Warps
Mutable Instruments
Regular price
$2,015.00 HKD
Sale
MODULATING MODULATIONS
Evolved from the oscillator mixing section of Mutable Instruments’ desktop hybrid synths, Warps is designed to blend and combine two audio signals.
A variety of wave-shaping and cross-modulation methods – some of them emulating classic analog circuits, some of them purely digital – are provided by the module.
With Warps, the cross-modulated sound can be sculpted with control voltages along 4 dimensions: by controlling the amplitude and distorting the input signals, by smoothly scanning through the collection of modulation algorithms, and by adjusting a timbre parameter controlling the brightness/harshness of the modulated signal.
Since many classic cross-modulation effects work best when the carrier is a simple waveform – for example, a sine wave for ring-modulation or a buzzing waveform for vocoding – Warps includes a digital oscillator offering a handful of classic waveforms. This internal oscillator, which tracks V/Oct and supports through-zero FM, will replace the carrier audio input – freeing up one oscillator in your system for other duties!
7 signal hybridization algorithms
- Crossfade.
- Cross-folding.
- Digital model of an analog diode ring-modulator.

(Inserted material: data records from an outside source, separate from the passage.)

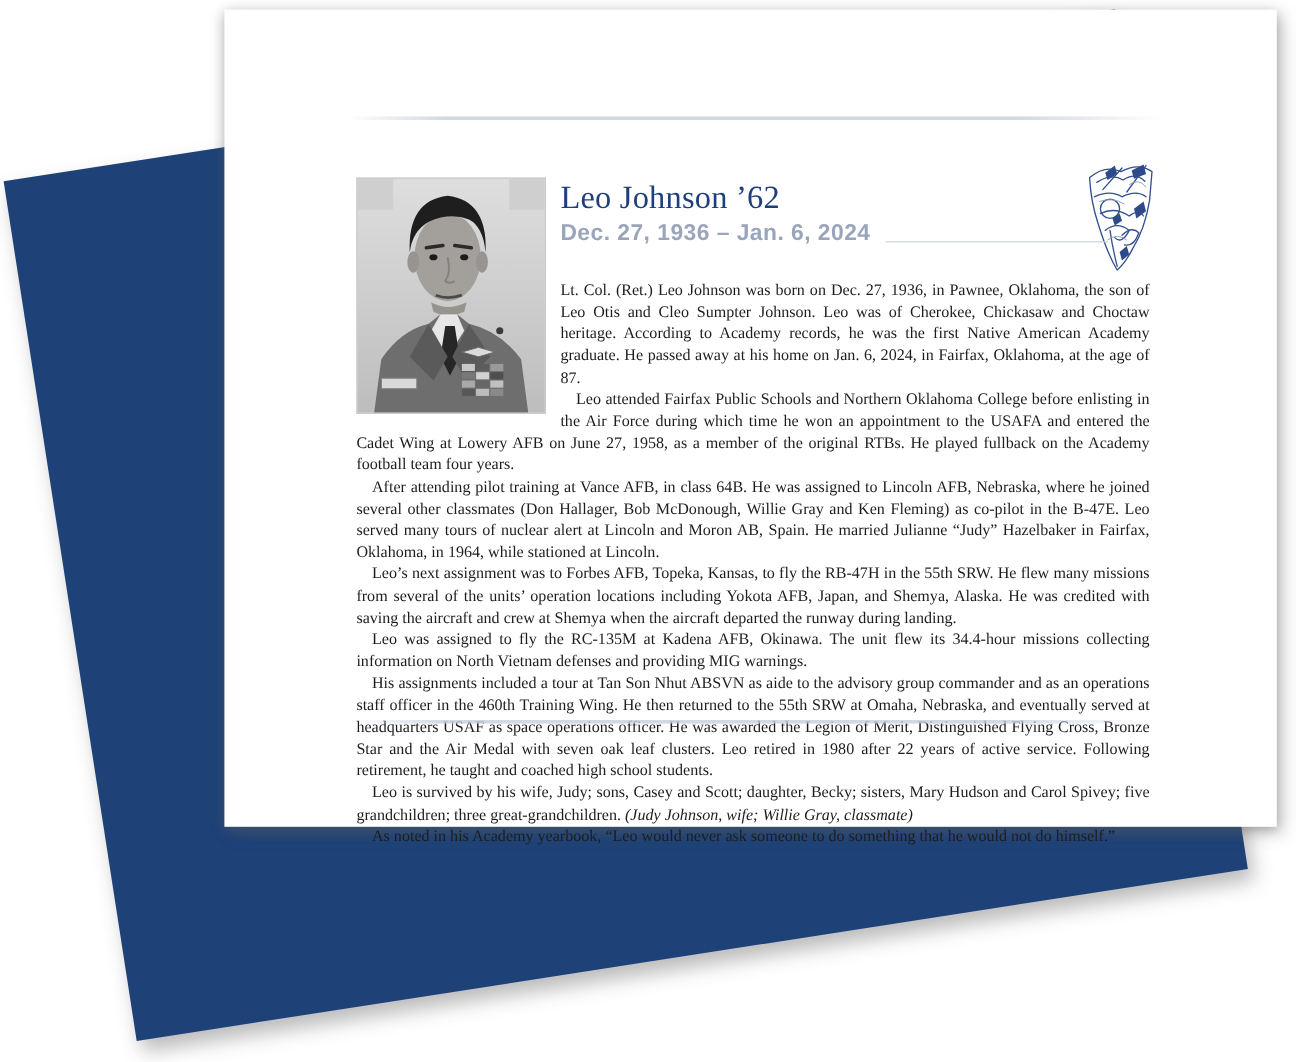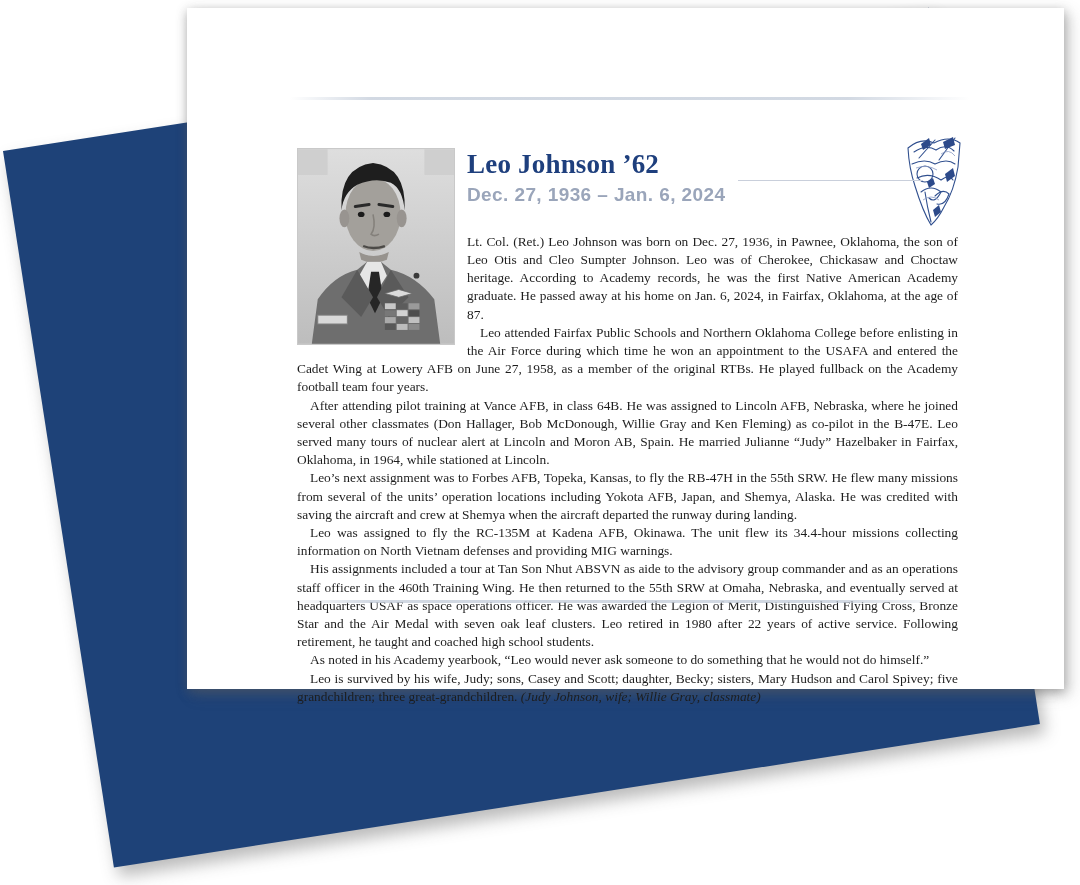--- a/index.html
+++ b/index.html
@@ -42,25 +42,25 @@
   }
   .photo{
     float:left;width:158px;height:197px;margin:0 12px 6px 0;
     border:1px solid #c9c9c9;background:#d6d6d6;box-sizing:border-box;
   }
   .photo svg{display:block;width:100%;height:100%;}
 
   .page-title{
     margin:0;padding-top:2px;
     font-family:"Liberation Serif", serif;
-    font-size:27px;font-weight:bold;line-height:1.1;
+    font-size:27px;font-weight:normal;line-height:1.1;
     color:#1e3f7d;letter-spacing:.2px;
   }
   .dates-row{
-    display:flex;align-items:flex-start;margin-top:4px;
+    display:flex;align-items:flex-end;margin-top:4px;
   }
   .dates-text{
     font-family:"Liberation Sans", sans-serif;
     font-size:19px;font-weight:bold;letter-spacing:.4px;
     color:#9aa5ba;white-space:nowrap;
   }
   .dates-rule{
     display:inline-block;width:185px;height:1px;
     background:#c9cfdb;margin-left:13px;position:relative;top:-4px;
   }
@@ -168,22 +168,22 @@
         <span class="dates-rule"></span>
       </div>
 
       <div class="paras">
           <p class="body-para">Lt. Col. (Ret.) Leo Johnson was born on Dec. 27, 1936, in Pawnee, Oklahoma, the son of Leo Otis and Cleo Sumpter Johnson. Leo was of Cherokee, Chickasaw and Choctaw heritage. According to Academy records, he was the first Native American Academy graduate. He passed away at his home on Jan. 6, 2024, in Fairfax, Oklahoma, at the age of 87.</p>
           <p class="body-para">Leo attended Fairfax Public Schools and Northern Oklahoma College before enlisting in the Air Force during which time he won an appointment to the USAFA and entered the Cadet Wing at Lowery AFB on June 27, 1958, as a member of the original RTBs. He played fullback on the Academy football team four years.</p>
           <p class="body-para">After attending pilot training at Vance AFB, in class 64B. He was assigned to Lincoln AFB, Nebraska, where he joined several other classmates (Don Hallager, Bob McDonough, Willie Gray and Ken Fleming) as co-pilot in the B-47E. Leo served many tours of nuclear alert at Lincoln and Moron AB, Spain. He married Julianne “Judy” Hazelbaker in Fairfax, Oklahoma, in 1964, while stationed at Lincoln.</p>
           <p class="body-para">Leo’s next assignment was to Forbes AFB, Topeka, Kansas, to fly the RB-47H in the 55th SRW. He flew many missions from several of the units’ operation locations including Yokota AFB, Japan, and Shemya, Alaska. He was credited with saving the aircraft and crew at Shemya when the aircraft departed the runway during landing.</p>
           <p class="body-para">Leo was assigned to fly the RC-135M at Kadena AFB, Okinawa. The unit flew its 34.4-hour missions collecting information on North Vietnam defenses and providing MIG warnings.</p>
           <p class="body-para">His assignments included a tour at Tan Son Nhut ABSVN as aide to the advisory group commander and as an operations staff officer in the 460th Training Wing. He then returned to the 55th SRW at Omaha, Nebraska, and eventually served at headquarters USAF as space operations officer. He was awarded the Legion of Merit, Distinguished Flying Cross, Bronze Star and the Air Medal with seven oak leaf clusters. Leo retired in 1980 after 22 years of active service. Following retirement, he taught and coached high school students.</p>
+          <p class="body-para">Leo is survived by his wife, Judy; sons, Casey and Scott; daughter, Becky; sisters, Mary Hudson and Carol Spivey; five grandchildren; three great-grandchildren. <i>(Judy Johnson, wife; Willie Gray, classmate)</i></p>
           <p class="body-para">As noted in his Academy yearbook, “Leo would never ask someone to do something that he would not do himself.”</p>
-          <p class="body-para">Leo is survived by his wife, Judy; sons, Casey and Scott; daughter, Becky; sisters, Mary Hudson and Carol Spivey; five grandchildren; three great-grandchildren. <i>(Judy Johnson, wife; Willie Gray, classmate)</i></p>
         </div>
 
     </div>
 
     <div class="rule rule-bottom"></div>
 
   </div>
 </div>
 
 </body></html>

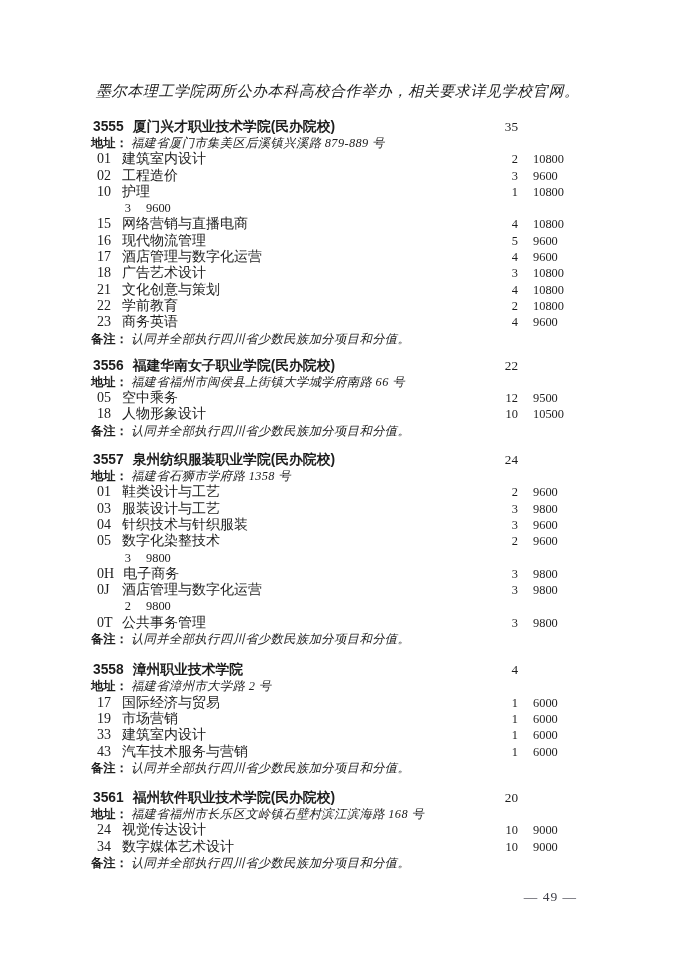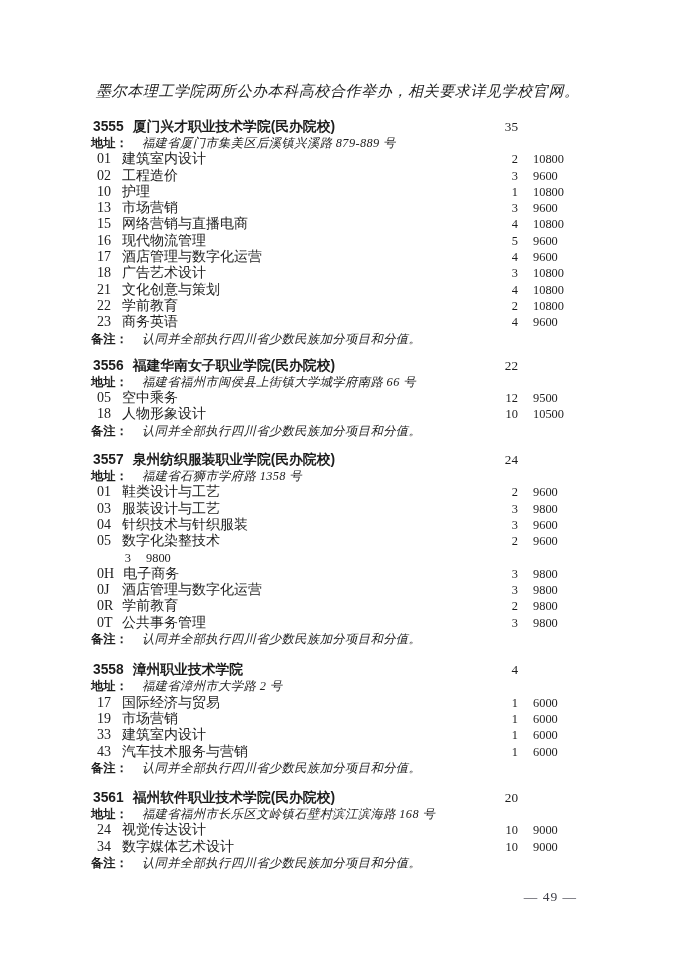--- a/index.html
+++ b/index.html
@@ -38,21 +38,21 @@
     white-space:nowrap;
   }
   .sec-code{margin-right:9px;}
   .total{width:40px;text-align:right;font-size:13.2px;}
   .tuition-spacer{width:78px;}
   .addr-row,.remark-row{font-size:12.3px;}
   .lbl{
     font-family:"Liberation Sans","DejaVu Sans",sans-serif;
     font-weight:700;
     font-size:12.3px;
-    margin-right:14px;
+    margin-right:3px;
     white-space:nowrap;
   }
   .kai{font-style:italic;letter-spacing:0.4px;}
   .course .cname{flex:1;padding-left:6px;font-size:14px;white-space:nowrap;}
   .ccode{display:inline-block;min-width:16px;margin-right:9px;}
   .quota{width:40px;text-align:right;font-size:12.4px;}
   .tuition{
     width:78px;
     padding-left:15px;
     box-sizing:border-box;
@@ -96,21 +96,20 @@
         <span class="cname"><span class="ccode">02</span><span>工程造价</span></span>
         <span class="quota">3</span>
         <span class="tuition">9600</span>
       </div>
     <div class="row course">
         <span class="cname"><span class="ccode">10</span><span>护理</span></span>
         <span class="quota">1</span>
         <span class="tuition">10800</span>
       </div>
     <div class="row course">
-        <span class="cname"><span class="ccode">13</span><span>市场营销</span></span>
         <span class="quota">3</span>
         <span class="tuition">9600</span>
       </div>
     <div class="row course">
         <span class="cname"><span class="ccode">15</span><span>网络营销与直播电商</span></span>
         <span class="quota">4</span>
         <span class="tuition">10800</span>
       </div>
     <div class="row course">
         <span class="cname"><span class="ccode">16</span><span>现代物流管理</span></span>
@@ -212,21 +211,20 @@
         <span class="cname"><span class="ccode">0H</span><span>电子商务</span></span>
         <span class="quota">3</span>
         <span class="tuition">9800</span>
       </div>
     <div class="row course">
         <span class="cname"><span class="ccode">0J</span><span>酒店管理与数字化运营</span></span>
         <span class="quota">3</span>
         <span class="tuition">9800</span>
       </div>
     <div class="row course">
-        <span class="cname"><span class="ccode">0R</span><span>学前教育</span></span>
         <span class="quota">2</span>
         <span class="tuition">9800</span>
       </div>
     <div class="row course">
         <span class="cname"><span class="ccode">0T</span><span>公共事务管理</span></span>
         <span class="quota">3</span>
         <span class="tuition">9800</span>
       </div>
     <div class="row remark-row">
       <span class="lbl">备注：</span>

- Digital ring-modulation.
- Bitwise XOR modulation.
- Octaver/comparator.
- 20 band-vocoder.
Everything under CV control
- CV control of modulation algorithm selection, with crossfading between adjacent algorithms.
- CV control of each input’s amplitude, with emulated analog saturation.
- V/O CV control of the internal oscillator (when enabled).
- For each algorithm, CV control of timbre richness/brightness/distortion.
Built in carrier oscillator
Audio input 1 can be replaced by an internal digital oscillator with through-zero FM.
Available waveforms: sine, triangle, sawtooth, pulse, filtered noise.
Specifications
- Input impedances: 100k.
- Audio inputs and outputs: 16-bit, 96kHz.
- CV inputs: 12-bit, 1.6kHz.
- Internal processing: 32-bit floating point, 576kHz (32kHz for the vocoder).